Congress is yet to agree on an appropriations bill that covers the Justice Department, but details have emerged on agreements among conferees from the Senate and House on criminal justice programs.
The COPS program, which started during the administration of Bill Clinton with the aim of hiring local community policing officers by the hundreds of thousands, had a budget of about $929 million last year. The White House proposed to cut it drastically, to about $164 million, and the House voted to zero out police hiring entirely.
Under the compromise, however, COPS is likely to get $756 million, including $120 million in police hiring.

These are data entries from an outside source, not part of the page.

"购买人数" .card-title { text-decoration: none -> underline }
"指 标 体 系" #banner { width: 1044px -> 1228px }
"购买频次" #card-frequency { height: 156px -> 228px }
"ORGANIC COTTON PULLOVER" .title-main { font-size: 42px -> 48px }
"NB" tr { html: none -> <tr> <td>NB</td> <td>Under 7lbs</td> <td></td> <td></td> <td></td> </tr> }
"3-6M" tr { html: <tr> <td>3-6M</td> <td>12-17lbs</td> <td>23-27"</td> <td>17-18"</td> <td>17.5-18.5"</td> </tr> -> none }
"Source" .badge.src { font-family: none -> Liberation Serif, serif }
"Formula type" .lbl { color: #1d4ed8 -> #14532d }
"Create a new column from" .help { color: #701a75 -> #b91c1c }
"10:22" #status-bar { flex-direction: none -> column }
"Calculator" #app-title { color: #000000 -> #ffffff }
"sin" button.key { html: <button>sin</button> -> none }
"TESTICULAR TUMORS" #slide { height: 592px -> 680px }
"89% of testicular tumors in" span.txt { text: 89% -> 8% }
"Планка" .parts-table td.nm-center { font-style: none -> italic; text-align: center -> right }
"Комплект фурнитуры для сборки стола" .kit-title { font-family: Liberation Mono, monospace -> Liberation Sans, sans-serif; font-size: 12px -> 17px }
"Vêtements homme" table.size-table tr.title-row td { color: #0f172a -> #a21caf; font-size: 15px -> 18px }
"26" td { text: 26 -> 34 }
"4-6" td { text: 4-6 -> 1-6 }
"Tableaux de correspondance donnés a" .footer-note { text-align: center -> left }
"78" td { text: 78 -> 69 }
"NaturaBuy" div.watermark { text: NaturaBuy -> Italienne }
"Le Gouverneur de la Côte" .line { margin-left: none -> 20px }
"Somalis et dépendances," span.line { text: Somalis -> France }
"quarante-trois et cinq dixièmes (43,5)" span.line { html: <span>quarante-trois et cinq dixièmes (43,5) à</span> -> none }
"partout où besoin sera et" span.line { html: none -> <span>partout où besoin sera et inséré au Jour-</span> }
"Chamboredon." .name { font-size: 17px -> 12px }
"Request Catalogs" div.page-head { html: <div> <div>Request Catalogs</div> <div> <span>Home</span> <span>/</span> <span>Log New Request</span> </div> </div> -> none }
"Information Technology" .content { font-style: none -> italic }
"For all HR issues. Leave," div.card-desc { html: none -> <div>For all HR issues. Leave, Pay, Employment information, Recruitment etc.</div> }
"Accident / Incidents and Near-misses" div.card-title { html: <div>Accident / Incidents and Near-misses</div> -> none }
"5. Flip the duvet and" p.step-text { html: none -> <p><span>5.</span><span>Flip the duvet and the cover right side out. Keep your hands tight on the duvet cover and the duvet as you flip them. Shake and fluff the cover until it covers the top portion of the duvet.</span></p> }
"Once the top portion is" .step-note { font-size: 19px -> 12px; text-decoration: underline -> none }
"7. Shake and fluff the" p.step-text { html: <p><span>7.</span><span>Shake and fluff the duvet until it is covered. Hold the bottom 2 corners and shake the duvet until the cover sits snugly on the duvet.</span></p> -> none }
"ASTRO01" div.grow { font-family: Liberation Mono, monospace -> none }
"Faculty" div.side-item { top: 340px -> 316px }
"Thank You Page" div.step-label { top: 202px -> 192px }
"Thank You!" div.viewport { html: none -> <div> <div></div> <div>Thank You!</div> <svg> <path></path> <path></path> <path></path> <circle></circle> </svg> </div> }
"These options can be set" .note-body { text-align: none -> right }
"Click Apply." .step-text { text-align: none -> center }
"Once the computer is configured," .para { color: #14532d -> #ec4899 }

In general, justice-aid programs and many other line items in the federal budget are taking a hit. Among details reported by the National Criminal Justice Association:
* “Juvenile Accountability” block grants, a program initiated by congressional Republicans to crack down on juvenile crime, will be slashed from $250 million in 2001 and 2002 to just $60 million this year.
* Funds to aid drug treatment in state prisons is being zeroed out after getting more than $60 million in recent years.
* Funds for crime research, which neared $70 million in 2001, will be trimmed to $48 million this year.
* One winner is helping reduce the backlog in DNA analyses by crime labs, which enjoys bipartisan support. The current $41 million annual appropriatoin will be increased to $100 million.
* Also due for an increase is “interoperable communications technology,” expected to rise to $85 million from the current $20 million.